EXERCISE GOAL: Up to and including the line with "邓雨萱 | 比率: 89.6% -> 98.4%", restate the material below word for word, beginning with its first line.

DATA UNDER STUDY:
######

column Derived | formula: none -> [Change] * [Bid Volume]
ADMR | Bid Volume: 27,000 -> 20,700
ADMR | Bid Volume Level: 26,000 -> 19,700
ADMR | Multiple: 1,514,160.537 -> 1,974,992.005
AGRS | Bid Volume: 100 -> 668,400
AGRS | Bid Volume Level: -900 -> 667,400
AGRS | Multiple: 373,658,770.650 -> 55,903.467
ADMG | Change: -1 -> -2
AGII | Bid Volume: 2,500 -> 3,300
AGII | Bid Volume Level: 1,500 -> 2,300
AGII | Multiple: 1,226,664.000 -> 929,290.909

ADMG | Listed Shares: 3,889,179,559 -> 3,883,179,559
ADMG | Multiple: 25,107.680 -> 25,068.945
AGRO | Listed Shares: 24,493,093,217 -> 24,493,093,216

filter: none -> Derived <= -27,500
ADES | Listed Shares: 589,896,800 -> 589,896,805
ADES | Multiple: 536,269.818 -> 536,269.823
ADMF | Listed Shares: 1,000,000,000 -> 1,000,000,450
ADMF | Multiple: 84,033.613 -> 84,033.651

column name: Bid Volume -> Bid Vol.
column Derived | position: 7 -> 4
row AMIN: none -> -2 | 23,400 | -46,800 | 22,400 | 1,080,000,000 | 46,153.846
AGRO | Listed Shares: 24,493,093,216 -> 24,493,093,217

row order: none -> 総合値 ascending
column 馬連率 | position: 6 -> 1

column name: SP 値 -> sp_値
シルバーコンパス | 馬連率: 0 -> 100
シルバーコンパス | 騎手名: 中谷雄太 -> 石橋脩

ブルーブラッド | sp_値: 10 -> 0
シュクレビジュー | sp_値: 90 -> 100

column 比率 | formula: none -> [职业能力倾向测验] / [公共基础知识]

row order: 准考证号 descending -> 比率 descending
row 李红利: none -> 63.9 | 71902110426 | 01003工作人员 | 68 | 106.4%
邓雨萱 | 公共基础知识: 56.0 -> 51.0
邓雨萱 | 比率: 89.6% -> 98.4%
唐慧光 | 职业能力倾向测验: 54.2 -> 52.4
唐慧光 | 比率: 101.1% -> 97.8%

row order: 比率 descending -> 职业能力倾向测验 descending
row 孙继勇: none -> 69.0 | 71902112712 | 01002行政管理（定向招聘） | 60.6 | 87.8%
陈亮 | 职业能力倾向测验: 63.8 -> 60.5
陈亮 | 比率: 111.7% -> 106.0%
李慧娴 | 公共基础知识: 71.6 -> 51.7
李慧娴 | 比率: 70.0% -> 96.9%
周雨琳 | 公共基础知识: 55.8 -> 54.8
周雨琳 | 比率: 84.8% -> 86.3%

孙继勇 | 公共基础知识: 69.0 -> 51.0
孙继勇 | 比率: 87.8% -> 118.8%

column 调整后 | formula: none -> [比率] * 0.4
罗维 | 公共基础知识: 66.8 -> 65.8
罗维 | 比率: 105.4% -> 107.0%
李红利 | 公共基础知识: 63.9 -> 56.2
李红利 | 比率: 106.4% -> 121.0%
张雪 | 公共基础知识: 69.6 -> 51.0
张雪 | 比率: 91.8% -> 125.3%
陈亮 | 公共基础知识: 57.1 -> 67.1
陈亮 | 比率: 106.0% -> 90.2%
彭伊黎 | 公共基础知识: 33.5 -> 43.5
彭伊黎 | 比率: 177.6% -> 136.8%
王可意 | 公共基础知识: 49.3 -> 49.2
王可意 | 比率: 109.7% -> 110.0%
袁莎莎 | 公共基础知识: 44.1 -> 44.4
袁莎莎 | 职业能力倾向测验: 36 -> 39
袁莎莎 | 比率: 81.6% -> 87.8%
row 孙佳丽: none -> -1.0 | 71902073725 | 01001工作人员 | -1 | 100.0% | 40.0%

######

WORKED SOLUTION:
column Derived | formula: none -> [Change] * [Bid Volume]
ADMR | Bid Volume: 27,000 -> 20,700
ADMR | Bid Volume Level: 26,000 -> 19,700
ADMR | Multiple: 1,514,160.537 -> 1,974,992.005
AGRS | Bid Volume: 100 -> 668,400
AGRS | Bid Volume Level: -900 -> 667,400
AGRS | Multiple: 373,658,770.650 -> 55,903.467
ADMG | Change: -1 -> -2
AGII | Bid Volume: 2,500 -> 3,300
AGII | Bid Volume Level: 1,500 -> 2,300
AGII | Multiple: 1,226,664.000 -> 929,290.909

ADMG | Listed Shares: 3,889,179,559 -> 3,883,179,559
ADMG | Multiple: 25,107.680 -> 25,068.945
AGRO | Listed Shares: 24,493,093,217 -> 24,493,093,216

filter: none -> Derived <= -27,500
ADES | Listed Shares: 589,896,800 -> 589,896,805
ADES | Multiple: 536,269.818 -> 536,269.823
ADMF | Listed Shares: 1,000,000,000 -> 1,000,000,450
ADMF | Multiple: 84,033.613 -> 84,033.651

column name: Bid Volume -> Bid Vol.
column Derived | position: 7 -> 4
row AMIN: none -> -2 | 23,400 | -46,800 | 22,400 | 1,080,000,000 | 46,153.846
AGRO | Listed Shares: 24,493,093,216 -> 24,493,093,217

row order: none -> 総合値 ascending
column 馬連率 | position: 6 -> 1

column name: SP 値 -> sp_値
シルバーコンパス | 馬連率: 0 -> 100
シルバーコンパス | 騎手名: 中谷雄太 -> 石橋脩

ブルーブラッド | sp_値: 10 -> 0
シュクレビジュー | sp_値: 90 -> 100

column 比率 | formula: none -> [职业能力倾向测验] / [公共基础知识]

row order: 准考证号 descending -> 比率 descending
row 李红利: none -> 63.9 | 71902110426 | 01003工作人员 | 68 | 106.4%
邓雨萱 | 公共基础知识: 56.0 -> 51.0
邓雨萱 | 比率: 89.6% -> 98.4%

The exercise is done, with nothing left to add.